Wiesz, może niewielki odsetek społeczeństwa to ślepcy, ale nie zapominaj o nas - widzących.
-
Miałam gorsze chwile – odparła Nikki i podniosła się. – Chciałabym już o tym
zapomnieć.
-
Cóż za zbieg okoliczności! Mam coś co może tobie pomóc.
-
Co to takiego?
Ella
wyciągnęła z kieszeni niewielką fiolkę, w której znajdowała się jedna kropla
mikstury. Podała ją dziewczynie.
-
Jedna kropla tego płynu połączona z jedną kroplą własnej krwi, sprawi, że twoje
troski znikną natychmiast – odparła, wskazując na etykietę dołączoną do
buteleczki.
-
Nie mam złota, żeby za to zapłacić – Nikki przyjrzała się fiolce i oddała ją
nieznajomemu.
-
Nie chcę złota. W przyszłości się rozliczymy. Zatrzymaj to – uśmiechnęła się i
wcisnęła złodziejce eliksir z powrotem. – Żegnaj, Nikki – dodała, chowając się
za skałą.
Kiedy
dziewczyna zniknęła, Ella powróciła do swojego prawdziwego wyglądu.
-
Zostało mi być tylko w paru miejscach o odpowiednim czasie i będę miała o wiele
więcej, niż myślałam – powiedziała cicho, uśmiechając się do siebie i zniknęła
w chmurze fioletowego dymu.
Od
tamtej pory, Ella wiedziała, że prawie wszystkie wizje już się spełniły.
Pozostały wydarzenia zbyt odległe, by czarownica była w stanie jakoś na nie
wpłynąć. Po kilku latach postanowiła dowiedzieć się pewnej rzeczy, której nie
zrobiła przy ostatnim spotkaniu z Nikki. Ella musiała odkryć, w którym
mieście może stanąć jej przyszły sklep alchemiczny, który widziała w wizji. Zaczęła
poszukiwania, jednak nie przynosiły one rezultatów.
Dziewięć
lat po spotkaniu Nikki, Ella postanowiła wyruszyć na Khorinis, by tam zdobyć
informacje o Nikki.
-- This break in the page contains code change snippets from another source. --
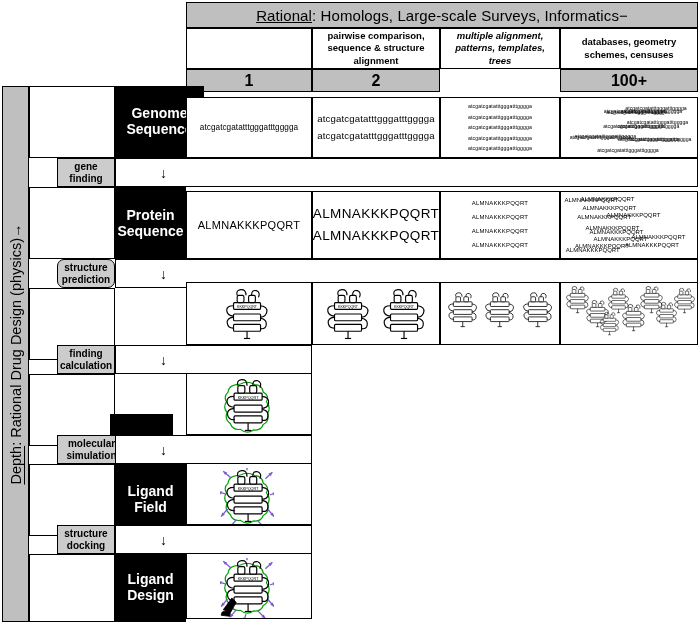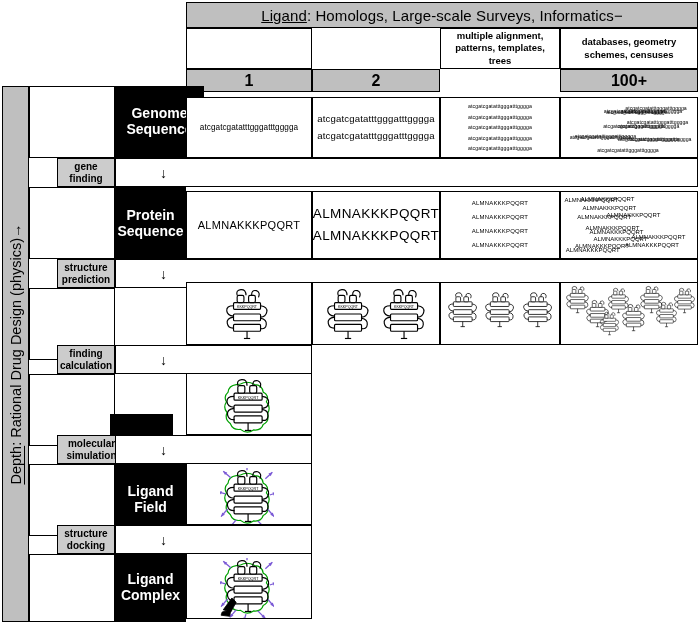"Ligand" span.u { text: Ligand -> Rational }
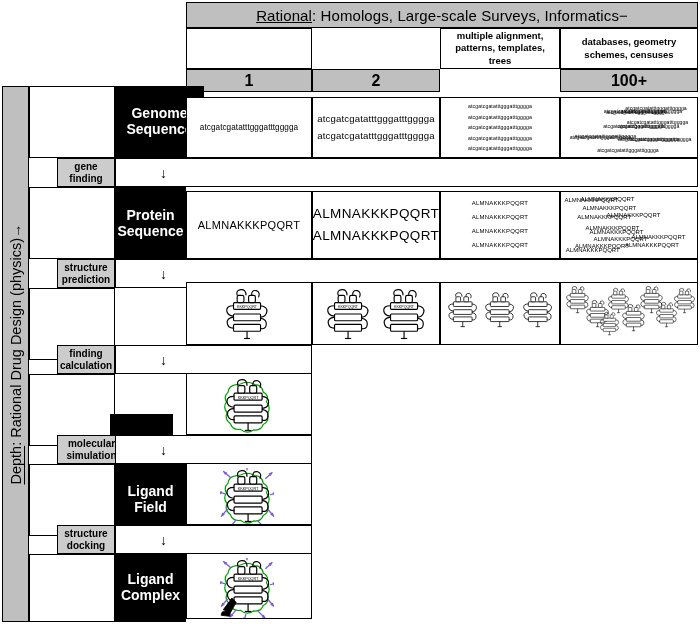"pairwise comparison, sequence &" div.cell { html: none -> <div>pairwise comparison, sequence &amp; structure alignment</div> }
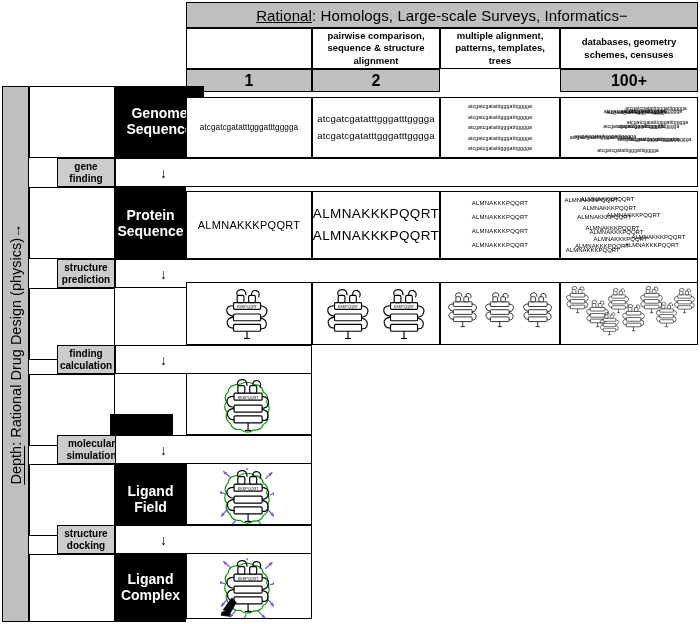"multiple alignment, patterns, templates," div.cell { font-style: none -> italic }
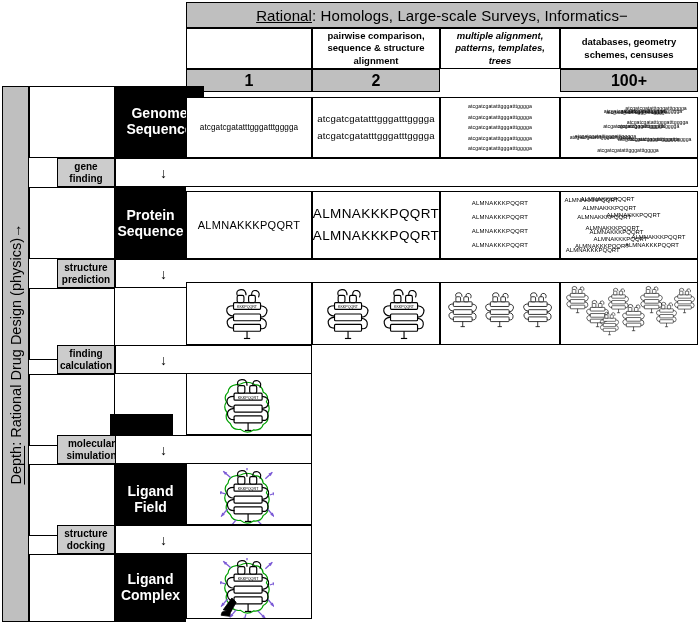"structure prediction" div.cell { border-radius: none -> 7px }
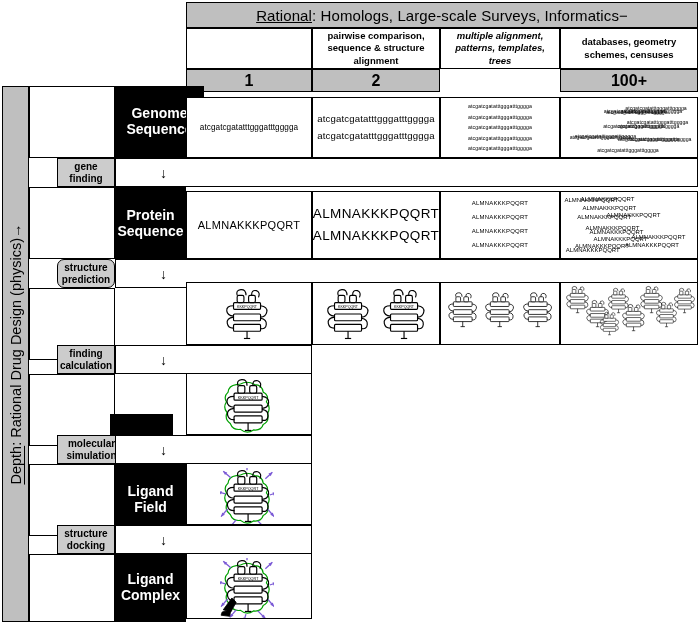"Ligand Complex" div.cell { text: Complex -> Design }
Miała szczęście, że Nikki zatrzymała się w pewnej karczmie.
Przez kilka dni obserwowała ją oraz jej przyjaciół, by być w stanie określić,
kto byłby na tyle pomocny, by porozmawiać z nią o Nikki.
Pewnego
dnia, Ella zauważyła, że Nikki opuszcza tawernę razem z jakimś mężczyzną.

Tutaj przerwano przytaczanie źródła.